How to complete this task →
Within the data below, count every line that includes "model" and report the total alone.

(Beginning of Data in this exercise)

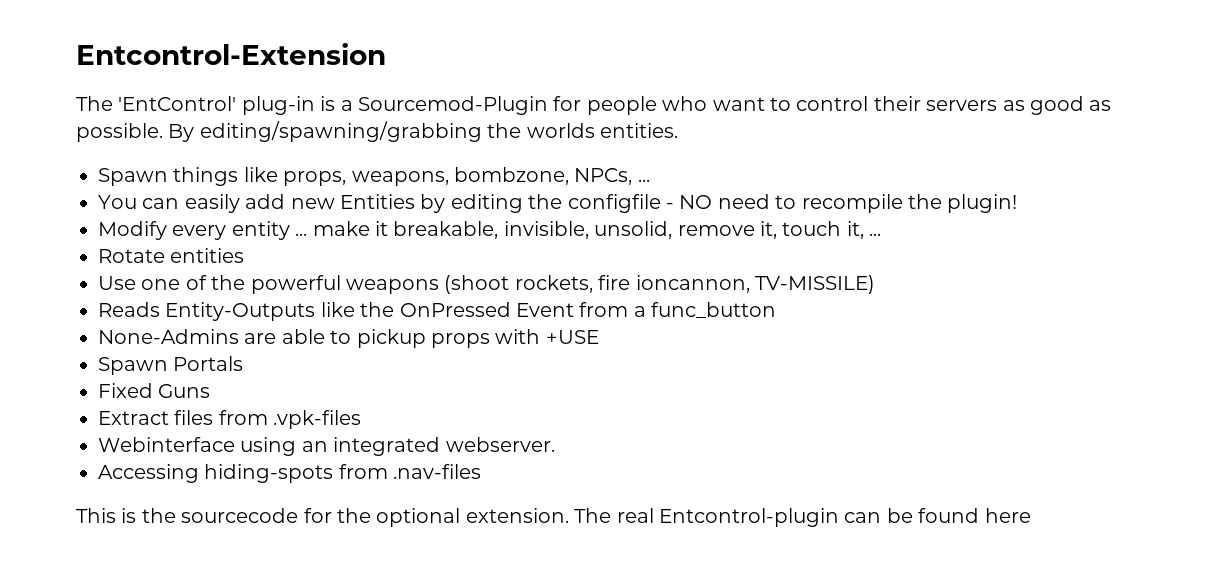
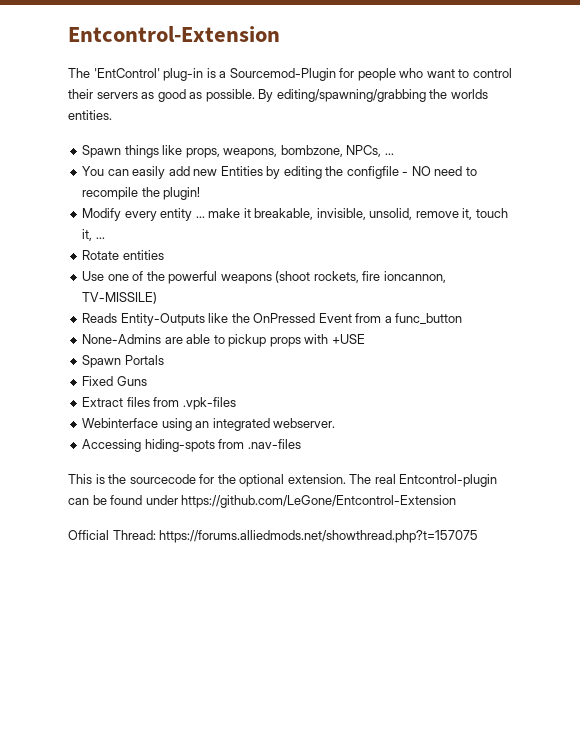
- The real Entcontrol-plugin can be found here
+ The real Entcontrol-plugin can be found under https://github.com/LeGone/Entcontrol-Extension
+ Official Thread: https://forums.alliedmods.net/showthread.php?t=157075

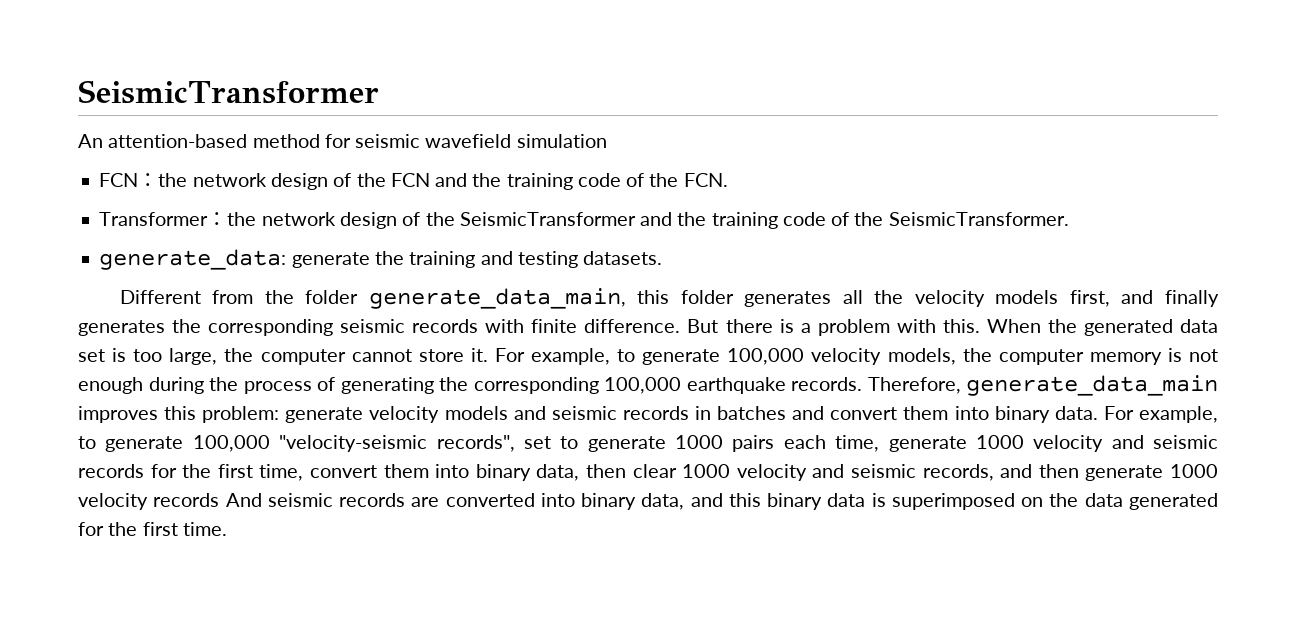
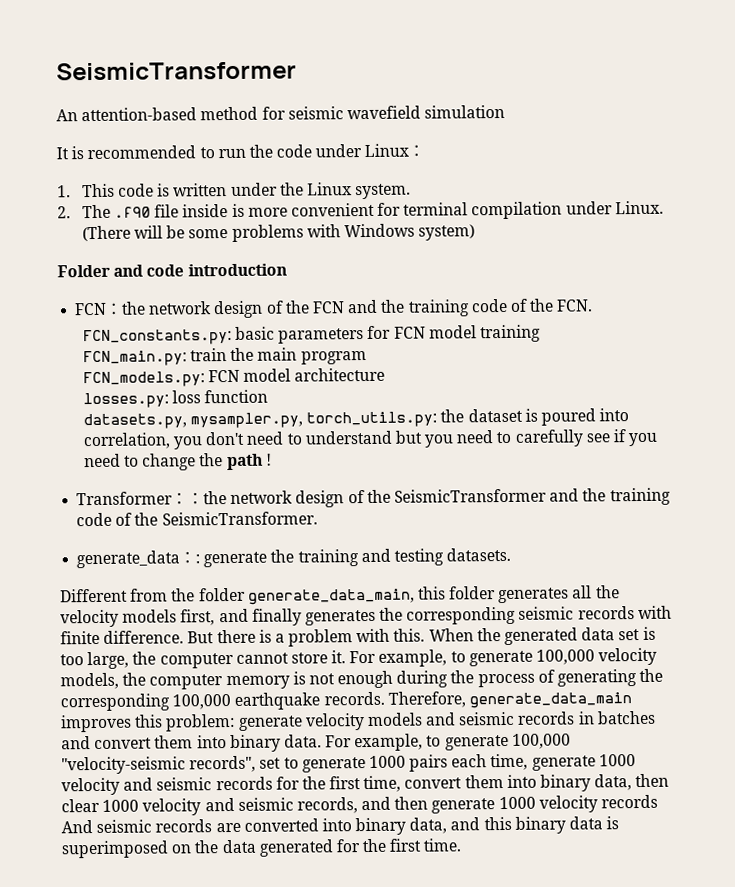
+ It is recommended to run the code under Linux：
+ 1. This code is written under the Linux system.
+ 2. The .f90 file inside is more convenient for terminal compilation under Linux. (There will be some problems with Windows system)
+ Folder and code introduction
+ FCN_constants.py: basic parameters for FCN model training
+ FCN_main.py: train the main program
+ FCN_models.py: FCN model architecture
+ losses.py: loss function
+ datasets.py, mysampler.py, torch_utils.py: the dataset is poured into correlation, you don't need to understand but you need to carefully see if you need to change the path !
- Transformer：the network design of the SeismicTransformer and the training code of the SeismicTransformer.
+ Transformer：：the network design of the SeismicTransformer and the training code of the SeismicTransformer.
- generate_data: generate the training and testing datasets.
+ generate_data：: generate the training and testing datasets.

(End of Data in this exercise)

Result of this task →
2